Briefnya sederhana, keputusannya tidak
Brief awal saya satu kalimat: platform personal all-in-one (portofolio, blog, link-bio) yang SEO-nya kuat, playful tapi profesional, dan dwibahasa. Dari satu kalimat itu lahir puluhan keputusan: render di server demi SEO, panel admin dibangun dari nol, konten Indonesia + Inggris dengan hreflang, sampai statistik pengunjung sendiri tanpa layanan pihak ketiga.
Yang berjalan mulus
- Fondasi cepat berdiri. Struktur data, halaman publik, dan panel admin lengkap — dalam hitungan jam, bukan minggu.
- SEO bawaan sejak lahir. Sitemap dwibahasa, data terstruktur, gambar OG yang dibuat otomatis untuk tiap artikel.

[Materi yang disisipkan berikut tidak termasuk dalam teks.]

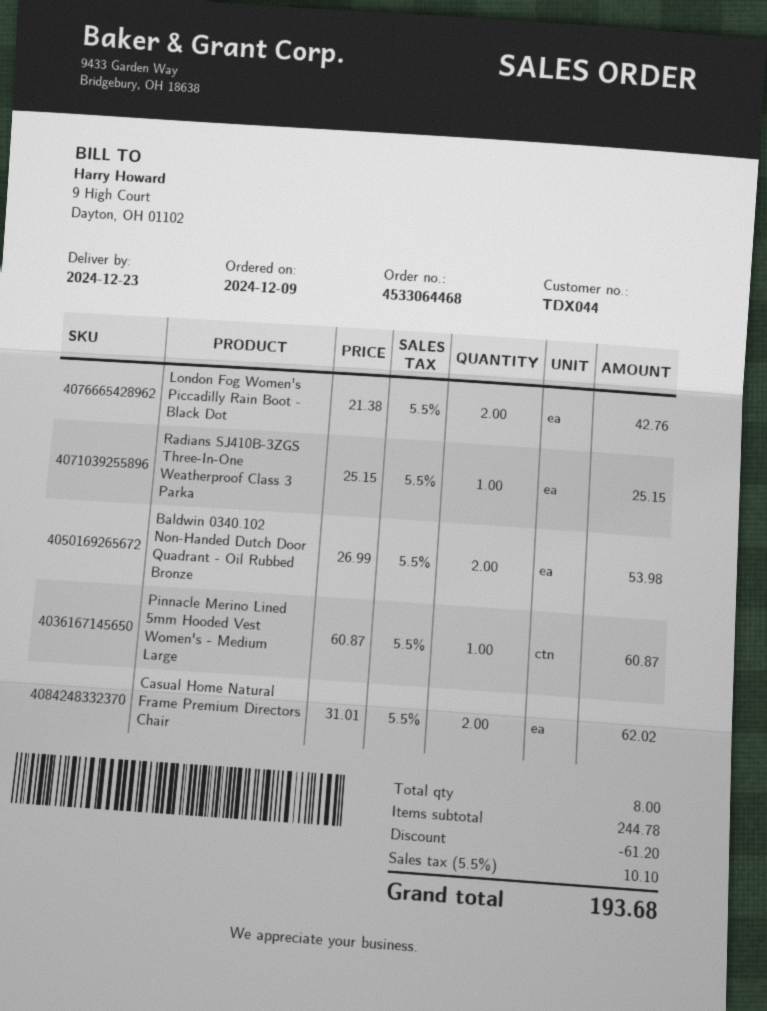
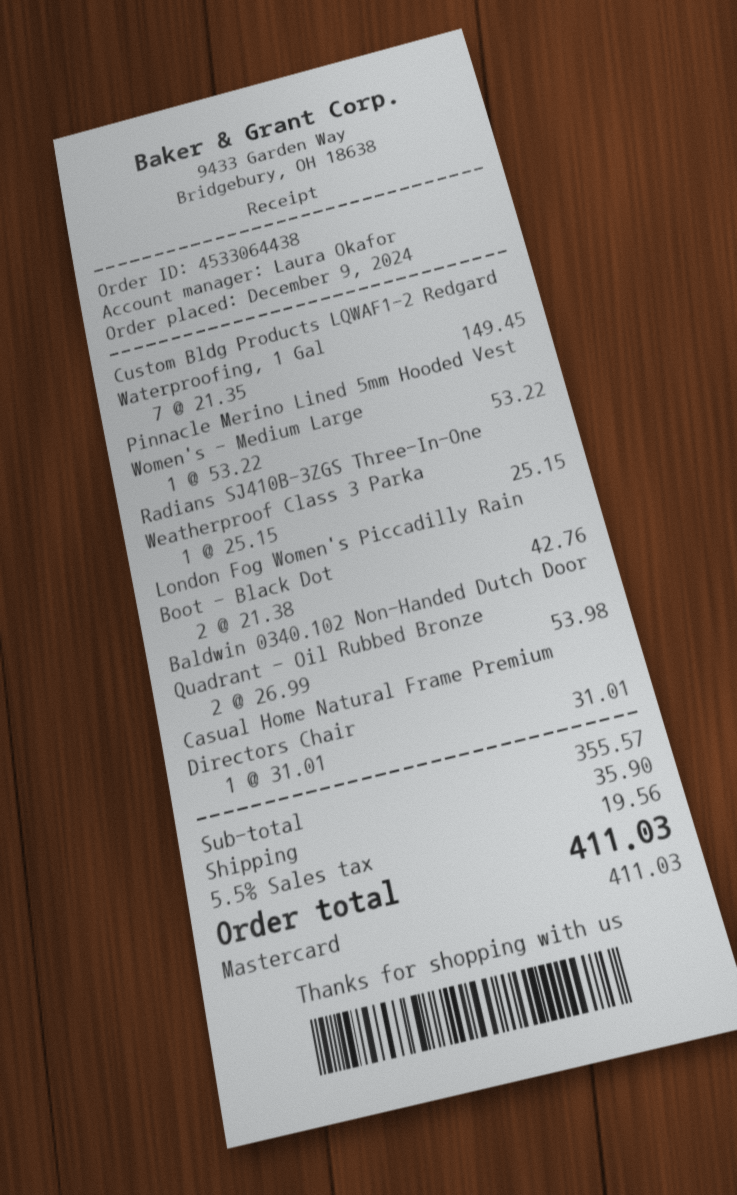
order number: 4533064468 -> 4533064438
Pinnacle Merino Lined 5mm Hooded Vest Women's - Medium Large: 1 x 60.87 = 60.87 -> 1 x 53.22 = 53.22
Casual Home Natural Frame Premium Directors Chair: 2 x 31.01 = 62.02 -> 1 x 31.01 = 31.01
Custom Bldg Products LQWAF1-2 Redgard Waterproofing, 1 Gal: none -> 7 x 21.35 = 149.45
subtotal: 244.78 -> 355.57
discount: 61.20 -> none
shipping: none -> 35.90
tax: 5.5% = 10.10 -> 5.5% = 19.56
total: 193.68 -> 411.03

- Test otomatis. Puluhan pengujian memastikan semua alur bekerja — form, moderasi, jadwal terbit, newsletter.
Yang perlu direvisi (dan pelajarannya)
Versi pertama tidak langsung benar. Saya minta revisi besar: semua emoji diganti ikon yang konsisten, konten demo yang terasa palsu dihapus total, dan jejak framework disembunyikan. Pelajarannya: hasil kerja AI itu draf yang sangat cepat — selera dan standar tetap harus datang dari manusianya. Kalau kamu tidak rewel, hasilnya akan generic.
Angka-angkanya
Satu hari kerja. Dua bahasa. Tiga puluh pengujian otomatis yang lulus. Nol baris kode yang saya ketik sendiri — tapi ratusan keputusan yang saya buat. Menurut saya, pertukaran itu sangat masuk akal.
Situs ini akan terus berubah karena sekarang saya punya panel admin untuk mengelolanya. Tapi fondasinya berdiri dalam sehari — dan beberapa tahun lalu, kalimat itu terdengar mustahil.